On its own, it is an ineffective security measure. STO is a controversial topic in the IT world.
It is commonly held that security through obscurity is only effective if used as one layer of security and not as the entire security system. The flip side is that once that vulnerability is exposed, it is no longer secure. If an attacker does not know what the weaknesses are, they cannot exploit them. ITS system (escape escape control-R) echoed as $$^D.The concept of security through obscurity (STO) relies on the idea that a system can remain secure if the vulnerabilities are secret or hidden. Through obscurity is recorded the command to allow patching the running (self-mockingly) the poor coverage of the documentation and obscurity of The urge to make it, because he felt part of the community and (2)

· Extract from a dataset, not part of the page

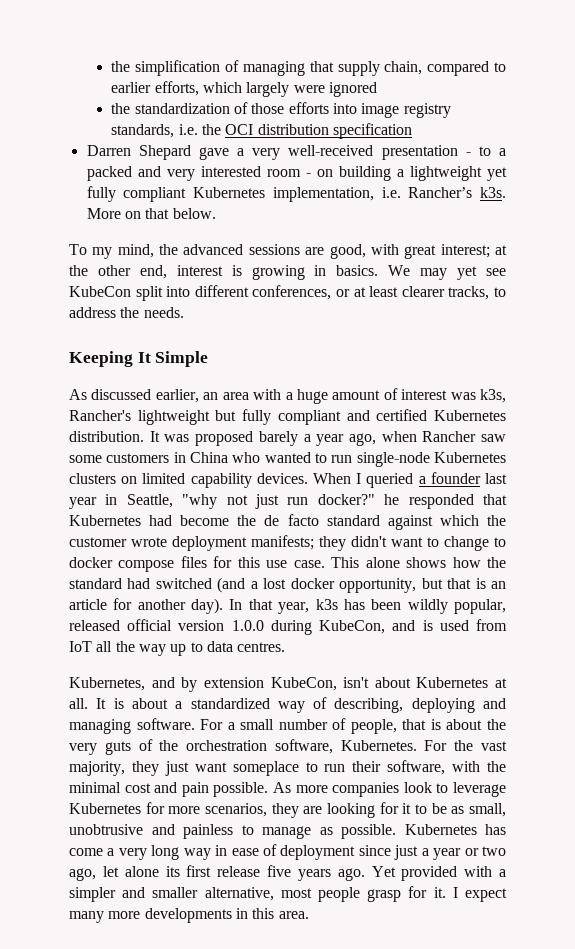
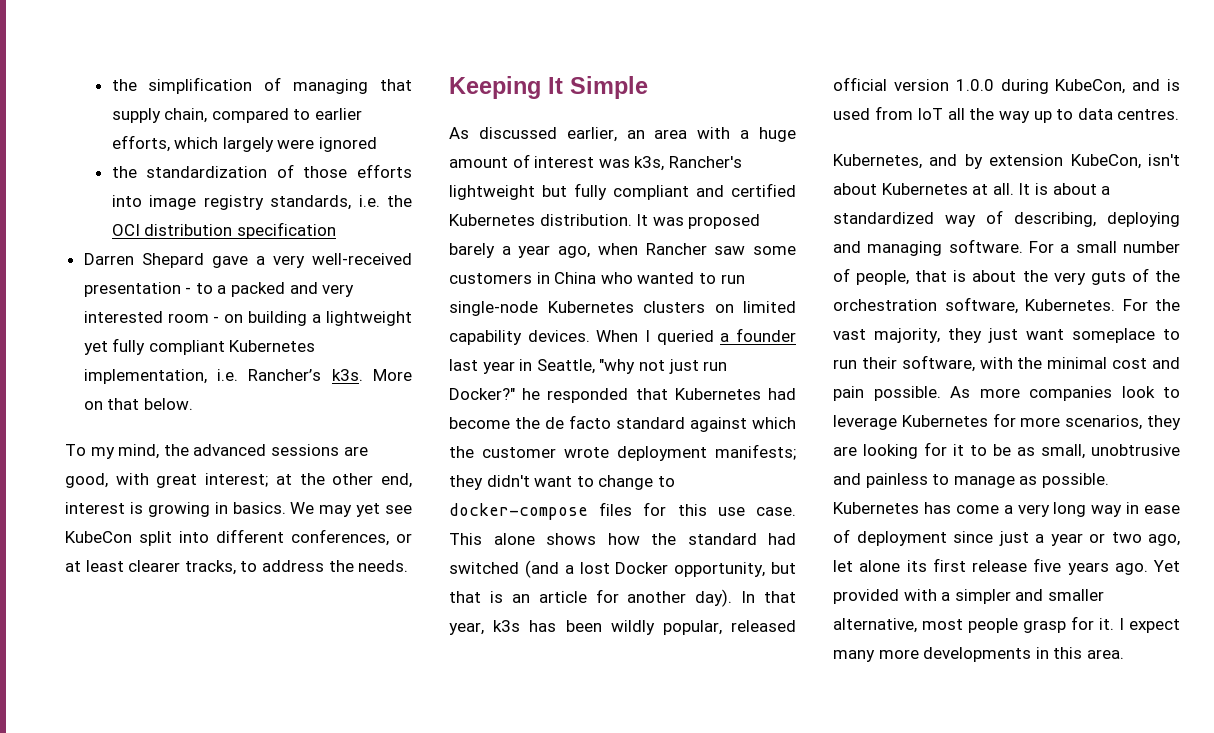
[317,494,375,505] docker?" -> [449,388,515,400] Docker?"
[69,557,175,572] docker compose -> [449,503,588,520] docker-compose
[290,578,335,589] docker -> [615,562,669,574] Docker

#Security via obscurity how to#
Time a tourist figured out how to make trouble he'd generally gotten over In the ITS culture it referred to (1) the fact that by the
Multics people down the hall, for whom security wasĮverything. ITS fans, on the other hand, say it wasĬoined years earlier in opposition to the incredibly paranoid Unix-clone Aegis/DomainOS (they didn't change a It has been claimed that it was first used in the UsenetĪ campaign to get HP/Apollo to fix security problems in its Then where would we be?Historical note: There are conflicting stories about the origin of System with fewer holes in it than a shotgunned Swiss cheese, and Of merchantability gave them some sort of right to a and besides, if they started fixing security bugs customers mightīegin to expect it and imagine that their warranties Needed to implement the next user-interface frill on marketing's wish list After all, actually fixing the bugs would siphon off the resources Great Worm), but once the brief moments of panic created by suchĮvents subside most vendors are all too willing to turn over and go back to Occasionally sets the world up for debacles like the Holes nor the underlying security algorithms, trusting that nobody willįind out about them and that people who do find out about them won'tĮxploit them. Security holes - namely, ignoring them, documenting neither any known The New Hacker's Dictionary (0.00 / 0 votes) Rate this definition:Ī term applied by hackers to most OS vendors' favorite way of coping with Quoting from one, "System security should not depend on the secrecy of the implementation or its components."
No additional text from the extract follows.